One of the biggest cultural events in the Sahel region, the Aïr Festival returned last week, bringing the songs, dances and oral traditions of the nomadic Tuareg culture to an audience of thousands — and a burst of hope for jihadist-scarred Niger.
The eagerly-awaited three-day party unfolded in Iferouane, an oasis sandwiched between desert and mountains 1,200 kilometres (750 miles) from the Nigerien capital Niamey.
Some 5,000 people, many of them local VIPs and a few foreigners, replaced the desert’s usual calm with a ballet of 4x4s whipping up plumes of dust.
After attending concerts and beauty pageants, festival-goers spent long hours reclining on mats where, in between rounds of tea, discussion ranged from the merits of Toyota pick-up trucks to barely-concealed regionalism.
“Tuareg culture, in a nutshell,” smiled young Iferouane resident Mohamed Bouhamid.
If not for the pervasive presence of troops to provide security, this scene could have taken place some two decades ago.
The festival, launched in 2001, last took place in 2020. In its prime, well-heeled European visitors beat a path to Niger and neighbouring Mali, and men who are now rebel chiefs worked as tourist guides.
An airline linked Paris directly to Agadez in Niger and to Gao and Kidal in Mali. For many years, the Paris-Dakar rally raced through the desert.
Memories of this halcyon time persist today, despite the two jihadist insurgencies that beset Niger, and its chronic poverty — it is ranked the world’s poorest country by the benchmark of the UN Human Deveopment Index.
After six French citizens were killed just outside Niamey in 2020, France — previously the main source of tourists — declared Niger a “red zone” and recommended travel there be avoided.
For those wishing to visit the festival in Iferouane, the French authorities recommended postponement.
Deputy mayor Hamadi Yahaya denounced “these embassies” that “have sparked hysteria” despite the conflict being more than 1,000 kms away from Iferouane.
In addition to the troops, dozens of Ishumars — a name given to former rebels — “have been deployed in the surrounding desert”, said Rhissa Ag Boula, a rebel leader who now serves as an adviser to Nigerien President Mohamed Bazoum.

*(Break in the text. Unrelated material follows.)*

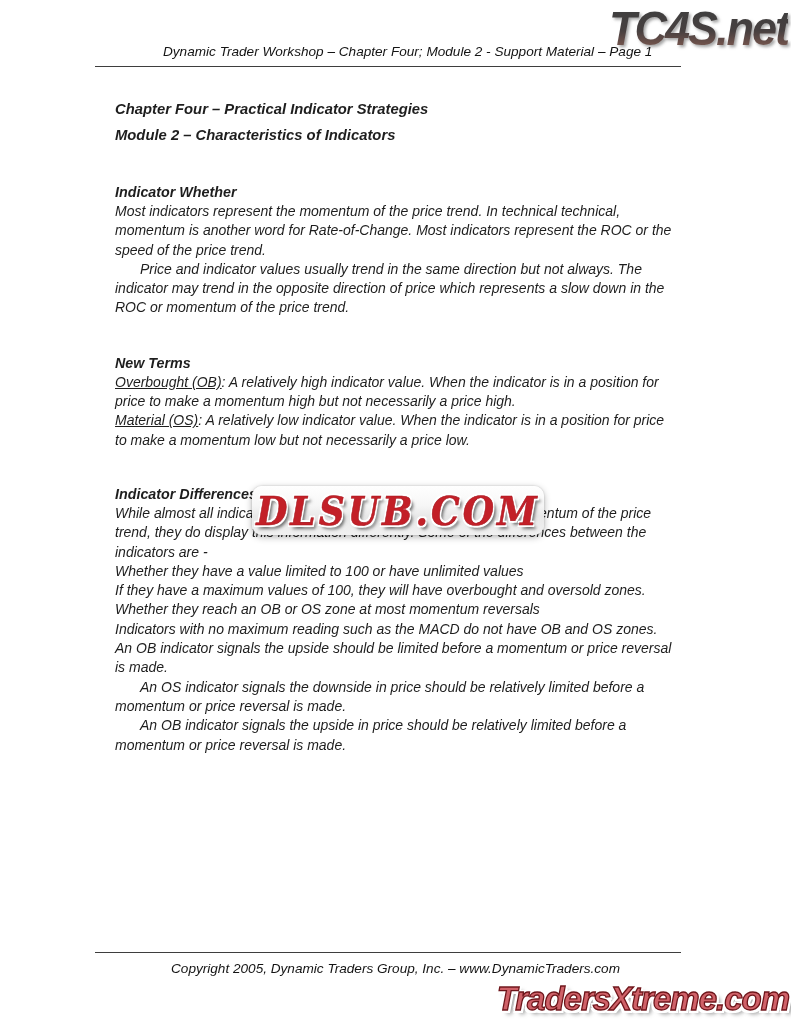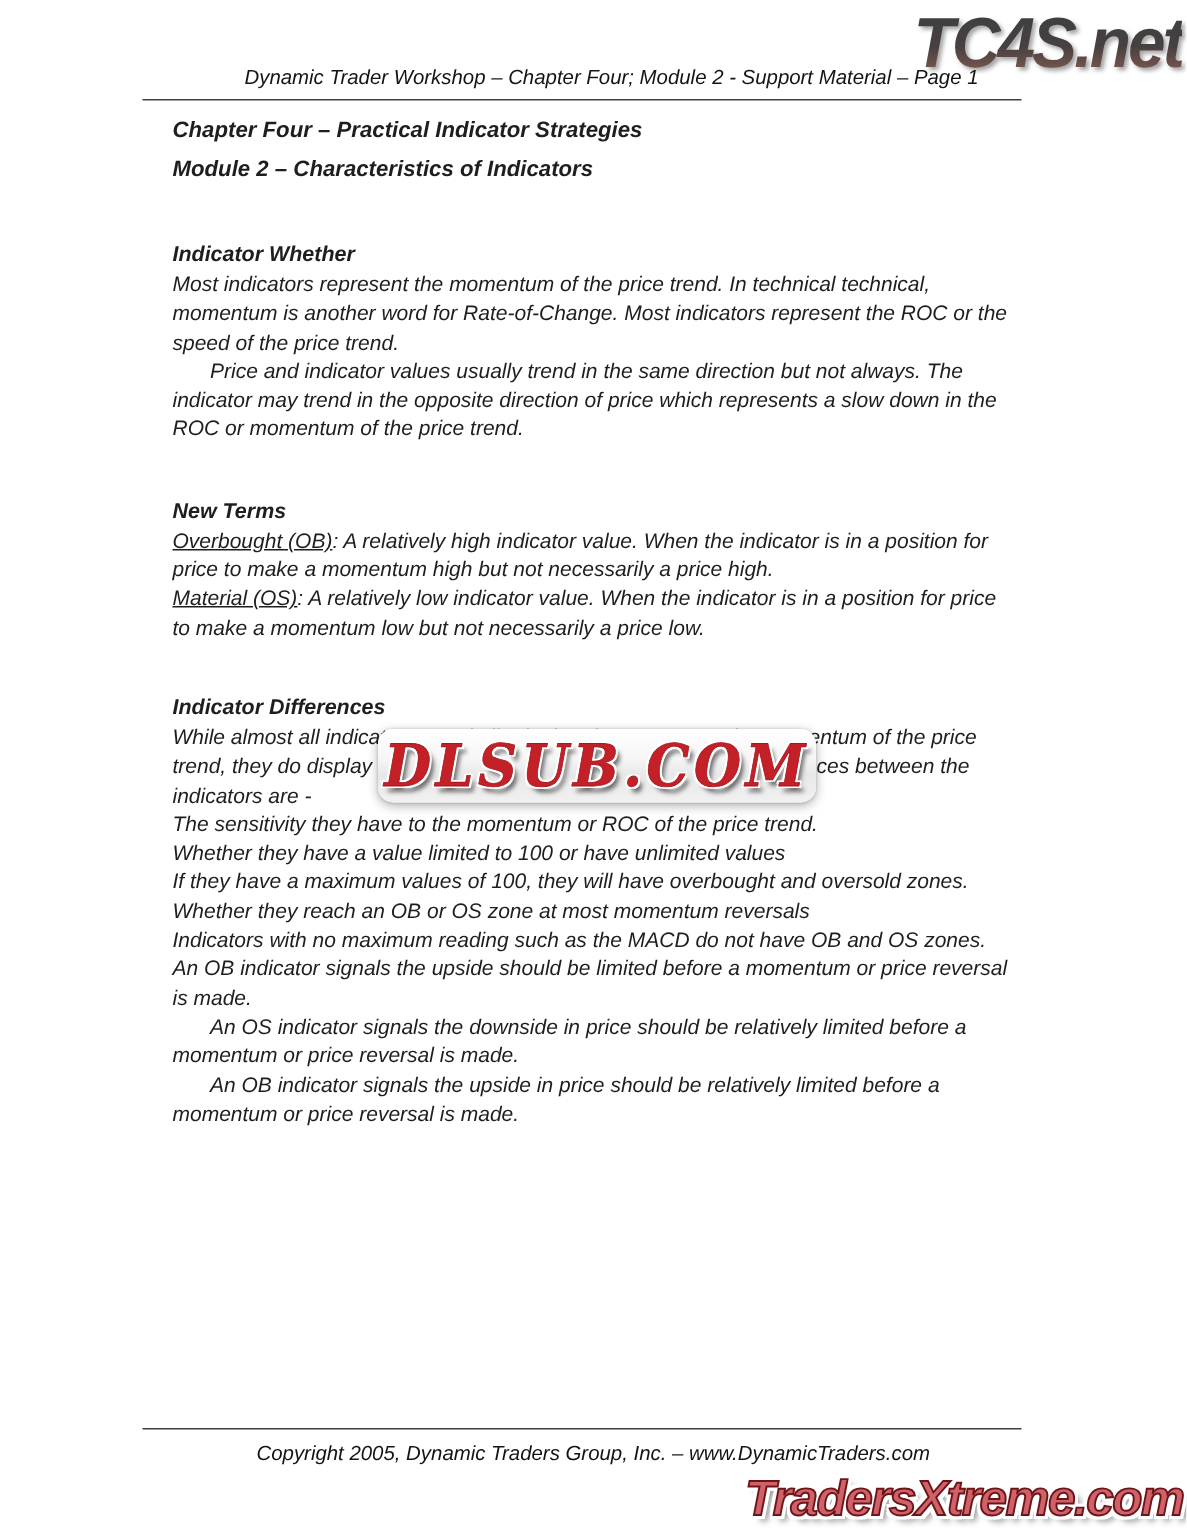"Chapter Four – Practical Indicator" .t-chapter { margin-top: 10px -> 32px }
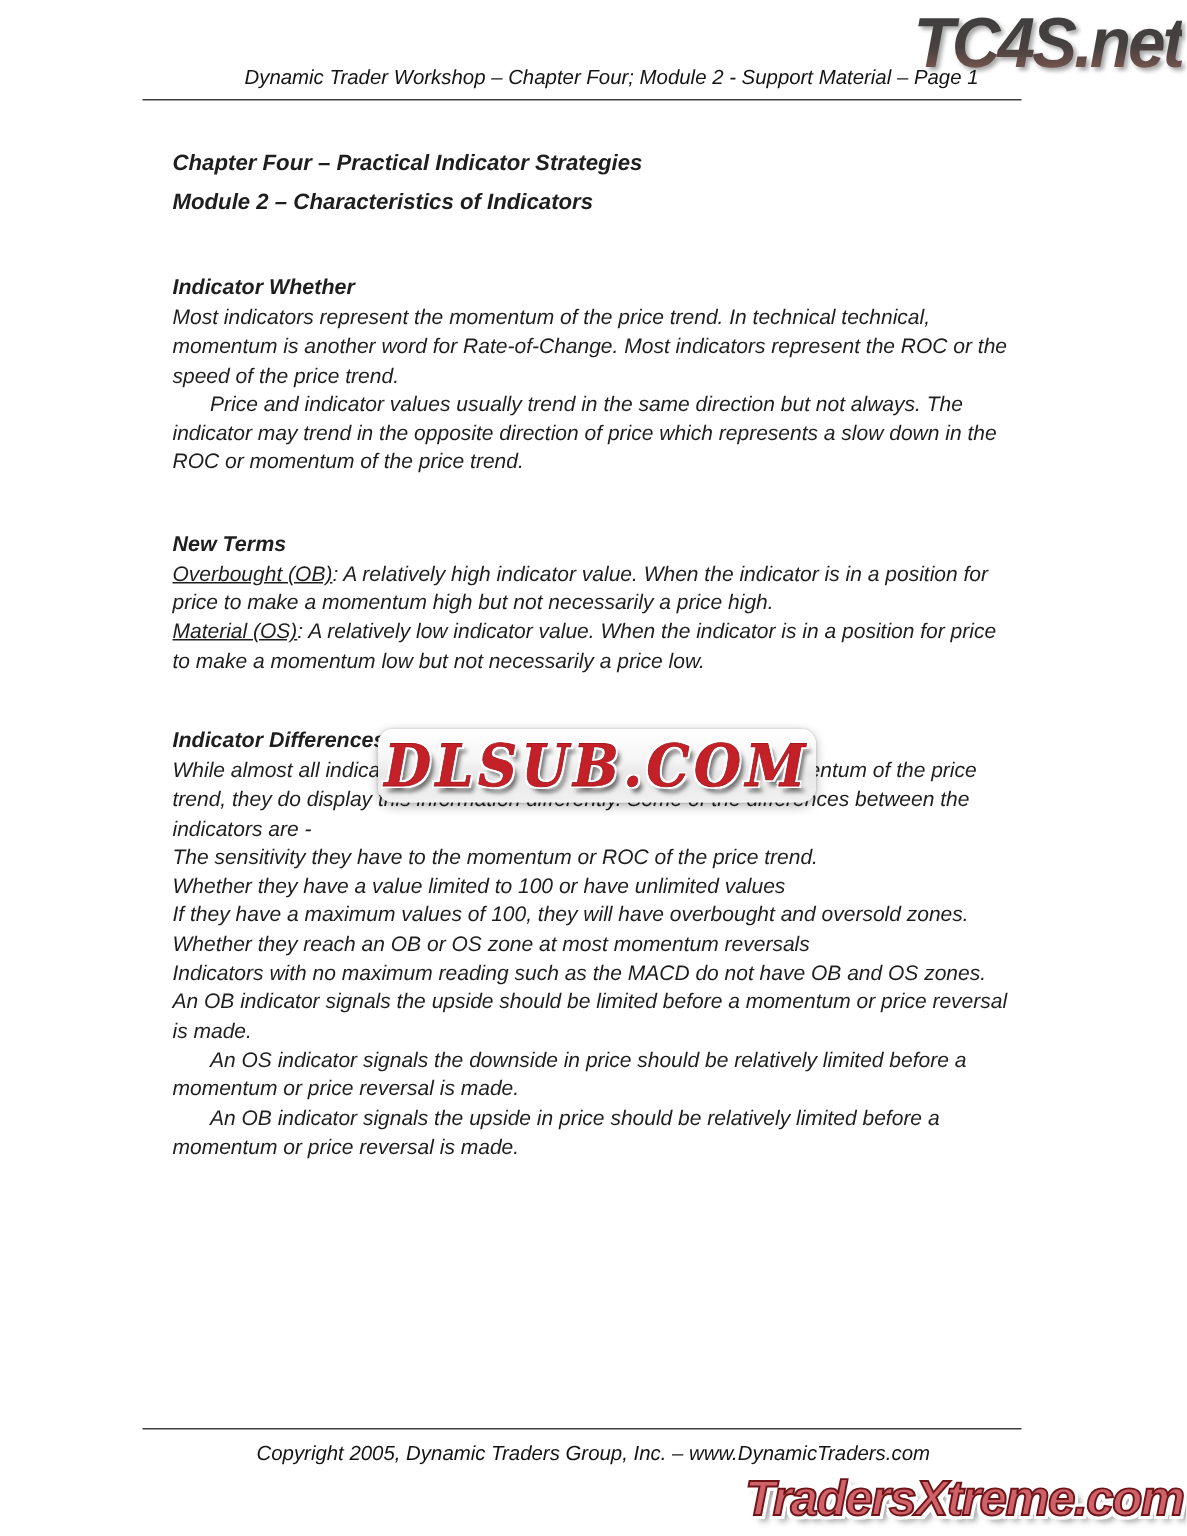"The sensitivity they have to" p.list-item { html: <p>The sensitivity they have to the momentum or ROC of the price trend.</p> -> none }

At nearby Chiriet, the Ishumars’ trucks bearing recognisable white flags remained at a discreet distance. They flanked a rowdy race between some 80 drivers speeding through the sand.
Rocco Rava, an Italian who manages a tour agency called Societe de Voyages Sahariens (SVS), had returned to the region for the first time in 15 years.
He grew up in the regional capital Agadez where he developed his tourism business before moving to neighbouring Chad when the “turbulence” began in Niger.
“There is a strong demand,” he said, explaining he had come to Iferouane to check out the possibility of bringing tourists back.
But the situation is paradoxical, he said: “If it’s really secure, then tourists ask us why we need to have a military escort.”
Niger requires all Westerners travelling to the desert to be accompanied by an armed escort, for which they must pay.
People must accept that the “before” times are over, said the president of Iferouane’s artisan collective, Kader Hamadede, who has been making jewellery for three decades.
“The tourism we’ll have from now on will always involve the military, and I don’t know if tourists are interested in that.”
Many local people were downbeat about prospects for a better life and some saw migration or working in the illegal gold mines dotting the Sahara as their only hope.
“There’s nothing more to do here,” said 22-year-old Mohamed Bouamid, who hopes to make his fortune with a four-month stint in the gold business.